Error Recovery Patterns

Strategies for building resilient agent workflows that handle errors gracefully, checkpoint progress, and enable recovery from failures.

From Building Effective Agents:

"Agents should gain ground truth from the environment at each step (such as tool call results or code execution) to assess its progress."

"Agents can then pause for human feedback at checkpoints or when encountering blockers."

Core Principles

1. Fail Fast, Recover Quickly

Detect errors early, checkpoint frequently, resume from last known good state.

2. Ground Truth Verification

Always verify the result of each action before proceeding to the next.

3. Graceful Degradation

When ideal path fails, fall back to alternative approaches rather than complete failure.

Checkpoint System

When to Checkpoint

Event	Checkpoint Action
Feature completed	Update feature-list.json, commit
Significant file change	Update progress log
Before risky operation	Document current state
After successful test	Record passing state
Before external API calls	Save request context

Checkpoint Format

json

{
  "checkpointId": "CP-001",
  "timestamp": "2025-01-16T14:30:00Z",
  "position": {
    "phase": "Implementation",
    "feature": "F003",
    "step": "Writing AuthService"
  },
  "state": {
    "filesModified": ["src/services/auth.ts"],
    "testsStatus": "passing",
    "lastSuccessfulAction": "Created AuthService class"
  },
  "recovery": {
    "nextAction": "Add login method to AuthService",
    "dependencies": ["User model exists", "Database connected"],
    "rollbackTo": "git commit abc123"
  }
}

Checkpoint Implementation

markdown

## After each significant action:

1. **Verify Success**
   - Check tool output for errors
   - Run quick validation (lint, type check)
   - Confirm file was written correctly

2. **Record State**
   - Update .claude/workspaces/{workspace-id}/claude-progress.json
   - Add entry to progress log
   - Note files modified

3. **Document Recovery Path**
   - What to do if next step fails
   - How to roll back if needed
   - Dependencies for resumption

Error Categories and Responses

Category 1: Transient Errors

Temporary failures that may succeed on retry.

Error Type	Example	Response
Network timeout	API call failed	Retry with exponential backoff
Rate limiting	Too many requests	Wait and retry
Temporary file lock	File in use	Wait briefly, retry

Retry Strategy with Exponential Backoff + Jitter:

code

max_retries = 3
base_delay = 1s

for attempt in 1..max_retries:
    result = try_operation()
    if success:
        return result
    # Exponential backoff with jitter prevents thundering herd
    jitter = random(0, 0.5 * base_delay)
    wait(base_delay * 2^attempt + jitter)

escalate_to_user("Operation failed after 3 retries")

Why Jitter Matters: Without jitter, multiple agents retrying simultaneously can overwhelm the system at the same intervals (thundering herd problem).
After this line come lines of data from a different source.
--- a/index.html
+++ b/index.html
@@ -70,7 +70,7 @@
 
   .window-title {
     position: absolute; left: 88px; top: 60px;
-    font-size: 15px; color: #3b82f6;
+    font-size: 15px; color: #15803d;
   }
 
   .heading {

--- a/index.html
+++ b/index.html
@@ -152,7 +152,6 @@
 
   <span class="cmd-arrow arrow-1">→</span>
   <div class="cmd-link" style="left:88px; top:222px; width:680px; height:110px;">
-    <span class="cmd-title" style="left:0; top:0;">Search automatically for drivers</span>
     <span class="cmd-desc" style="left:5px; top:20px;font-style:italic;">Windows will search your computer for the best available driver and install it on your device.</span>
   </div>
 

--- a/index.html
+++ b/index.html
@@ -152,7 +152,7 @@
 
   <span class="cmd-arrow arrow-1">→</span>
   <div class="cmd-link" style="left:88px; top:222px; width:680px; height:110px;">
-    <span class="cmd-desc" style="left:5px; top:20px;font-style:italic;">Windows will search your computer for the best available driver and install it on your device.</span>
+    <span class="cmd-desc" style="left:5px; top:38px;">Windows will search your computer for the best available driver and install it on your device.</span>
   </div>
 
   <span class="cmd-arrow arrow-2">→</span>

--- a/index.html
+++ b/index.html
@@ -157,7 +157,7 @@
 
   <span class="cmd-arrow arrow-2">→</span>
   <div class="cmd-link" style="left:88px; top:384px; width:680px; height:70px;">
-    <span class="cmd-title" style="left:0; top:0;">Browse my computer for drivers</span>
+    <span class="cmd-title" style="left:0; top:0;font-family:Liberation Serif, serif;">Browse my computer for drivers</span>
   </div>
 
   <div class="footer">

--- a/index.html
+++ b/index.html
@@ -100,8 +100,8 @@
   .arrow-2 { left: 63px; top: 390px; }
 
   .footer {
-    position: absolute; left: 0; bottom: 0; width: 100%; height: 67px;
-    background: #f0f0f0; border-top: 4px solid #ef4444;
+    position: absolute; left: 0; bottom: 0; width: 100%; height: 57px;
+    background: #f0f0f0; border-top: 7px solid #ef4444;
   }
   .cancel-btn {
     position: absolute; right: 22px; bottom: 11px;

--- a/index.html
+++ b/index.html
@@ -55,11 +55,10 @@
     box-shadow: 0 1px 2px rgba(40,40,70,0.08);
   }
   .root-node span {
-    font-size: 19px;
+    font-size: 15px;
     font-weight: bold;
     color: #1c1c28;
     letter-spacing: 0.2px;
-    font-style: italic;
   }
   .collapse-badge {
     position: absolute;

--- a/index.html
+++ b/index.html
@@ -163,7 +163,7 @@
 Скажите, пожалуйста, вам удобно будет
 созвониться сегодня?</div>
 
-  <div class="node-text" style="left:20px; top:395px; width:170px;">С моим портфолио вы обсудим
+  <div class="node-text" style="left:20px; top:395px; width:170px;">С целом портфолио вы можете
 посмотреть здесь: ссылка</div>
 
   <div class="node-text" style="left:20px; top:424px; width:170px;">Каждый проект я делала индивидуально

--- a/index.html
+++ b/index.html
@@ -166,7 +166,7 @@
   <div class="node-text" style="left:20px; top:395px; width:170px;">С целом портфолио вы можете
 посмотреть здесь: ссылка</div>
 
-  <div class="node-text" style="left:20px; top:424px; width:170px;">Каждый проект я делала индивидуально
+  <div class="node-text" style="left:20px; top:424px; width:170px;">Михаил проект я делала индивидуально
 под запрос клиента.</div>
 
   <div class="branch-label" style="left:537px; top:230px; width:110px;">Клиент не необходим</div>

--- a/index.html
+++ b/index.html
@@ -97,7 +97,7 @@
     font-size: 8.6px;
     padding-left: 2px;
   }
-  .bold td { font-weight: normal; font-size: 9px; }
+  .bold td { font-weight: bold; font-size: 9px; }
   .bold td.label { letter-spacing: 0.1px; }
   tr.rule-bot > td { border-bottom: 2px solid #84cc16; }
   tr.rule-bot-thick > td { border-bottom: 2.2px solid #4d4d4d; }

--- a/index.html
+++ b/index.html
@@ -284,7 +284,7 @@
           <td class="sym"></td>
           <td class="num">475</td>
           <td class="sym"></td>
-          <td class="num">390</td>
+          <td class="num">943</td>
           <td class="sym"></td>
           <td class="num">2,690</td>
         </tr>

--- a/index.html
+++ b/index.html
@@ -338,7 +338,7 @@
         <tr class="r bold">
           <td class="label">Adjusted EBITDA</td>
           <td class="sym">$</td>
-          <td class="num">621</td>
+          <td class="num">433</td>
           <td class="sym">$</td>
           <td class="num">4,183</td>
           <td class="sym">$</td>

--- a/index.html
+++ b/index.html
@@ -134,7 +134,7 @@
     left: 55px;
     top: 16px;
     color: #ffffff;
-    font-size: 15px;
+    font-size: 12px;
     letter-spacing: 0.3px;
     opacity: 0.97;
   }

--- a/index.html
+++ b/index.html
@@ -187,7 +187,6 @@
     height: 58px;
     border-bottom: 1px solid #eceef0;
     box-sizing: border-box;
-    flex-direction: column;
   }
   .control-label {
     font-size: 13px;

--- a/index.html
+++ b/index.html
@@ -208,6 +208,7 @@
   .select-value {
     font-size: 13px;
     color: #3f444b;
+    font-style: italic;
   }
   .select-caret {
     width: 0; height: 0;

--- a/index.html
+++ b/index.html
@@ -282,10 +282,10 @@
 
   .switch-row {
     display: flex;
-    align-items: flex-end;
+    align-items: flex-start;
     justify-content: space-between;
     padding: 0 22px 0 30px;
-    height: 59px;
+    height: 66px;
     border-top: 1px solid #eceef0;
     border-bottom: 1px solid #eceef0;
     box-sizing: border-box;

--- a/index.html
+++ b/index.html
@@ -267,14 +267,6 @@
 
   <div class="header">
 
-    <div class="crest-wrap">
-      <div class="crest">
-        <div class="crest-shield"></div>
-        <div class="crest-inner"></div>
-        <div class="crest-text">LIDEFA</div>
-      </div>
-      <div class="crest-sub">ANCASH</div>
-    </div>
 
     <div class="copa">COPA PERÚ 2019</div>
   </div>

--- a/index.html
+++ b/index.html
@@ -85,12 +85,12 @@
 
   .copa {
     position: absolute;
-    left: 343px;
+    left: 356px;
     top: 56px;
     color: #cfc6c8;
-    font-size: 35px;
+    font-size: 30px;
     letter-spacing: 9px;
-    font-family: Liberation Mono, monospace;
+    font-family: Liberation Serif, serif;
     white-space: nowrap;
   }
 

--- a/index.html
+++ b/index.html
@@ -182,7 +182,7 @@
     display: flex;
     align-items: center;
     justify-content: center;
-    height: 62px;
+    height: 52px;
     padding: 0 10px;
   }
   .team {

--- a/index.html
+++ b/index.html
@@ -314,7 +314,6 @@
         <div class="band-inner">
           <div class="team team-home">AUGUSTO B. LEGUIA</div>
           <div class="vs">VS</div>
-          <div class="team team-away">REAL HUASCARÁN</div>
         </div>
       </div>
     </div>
Adding randomness spreads retry attempts.

Category 2: Recoverable Errors

Errors that require different approach but can be handled.

Error Type	Example	Response
File not found	Expected file missing	Search for alternatives
Permission denied	Can't write to directory	Request user permission
Dependency missing	Package not installed	Install or use alternative
Test failure	New code breaks test	Analyze failure, fix code

Recovery Strategy:

markdown

1. Log the error with full context
2. Analyze root cause
3. Determine alternative approach
4. If alternative exists:
   - Document deviation from original plan
   - Execute alternative
   - Verify success
5. If no alternative:
   - Document blocker
   - Ask user for guidance

Category 3: Fatal Errors

Errors that require human intervention.

Error Type	Example	Response
Authentication required	Missing API key	Ask user to provide
Data corruption	Invalid state	Stop and alert user
Security concern	Suspicious operation	Halt and report
Scope creep	Request exceeds boundaries	Clarify with user

Fatal Error Protocol:

markdown

1. STOP all operations immediately
2. Checkpoint current state
3. Document error with full context:
   - What was attempted
   - What failed
   - Current state of files
   - Potential impact
4. Present clear options to user:
   - Fix and continue
   - Roll back and retry
   - Abort workflow

Graceful Degradation Patterns

Pattern 1: Fallback Chain

Try primary approach, fall back to alternatives.

code

Primary: Use preferred library
   │
   └─ (failed) ─▶ Fallback 1: Use alternative library
                      │
                      └─ (failed) ─▶ Fallback 2: Manual implementation
                                          │
                                          └─ (failed) ─▶ Ask user

Pattern 2: Partial Success

Complete what's possible, report what's not.

markdown

## Partial Success Report

### Completed (3/5 features)
- [x] User registration
- [x] User login
- [x] Password reset

### Failed (2/5 features)
- [ ] OAuth integration - Error: Missing client_id
- [ ] 2FA - Error: SMS provider not configured

### Next Steps
1. Provide OAuth client_id in .env
2. Configure SMS provider in settings
3. Re-run /spec-plan for remaining features

Pattern 3: Safe Mode

Continue with reduced functionality when errors occur.

markdown

Normal Mode:
- Full implementation with all features
- Complete test coverage
- Performance optimization

Safe Mode (on error):
- Core functionality only
- Basic tests
- Skip optimization
- Document what was skipped for later

Pattern 4: Circuit Breaker

Prevent cascading failures by stopping requests to failing services.

From AI Agent Best Practices:

"Retries and fallbacks try to recover from failures. Circuit breakers prevent a bad situation from spiraling further."

States:

code

CLOSED (normal) ──[failures >= threshold]──▶ OPEN (blocking)
     ▲                                           │
     │                                    [timeout expires]
     │                                           ▼
     └────────[success]────────── HALF-OPEN (testing)
                                           │
                                    [failure]
                                           ▼
                                      OPEN (blocking)

Implementation:

code

circuit_breaker:
  failure_threshold: 3       # Consecutive failures to open
  timeout: 30s               # Time before testing again
  state: CLOSED

on_operation():
  if state == OPEN:
    if timeout_expired:
      state = HALF_OPEN
    else:
      return "Service unavailable (circuit open)"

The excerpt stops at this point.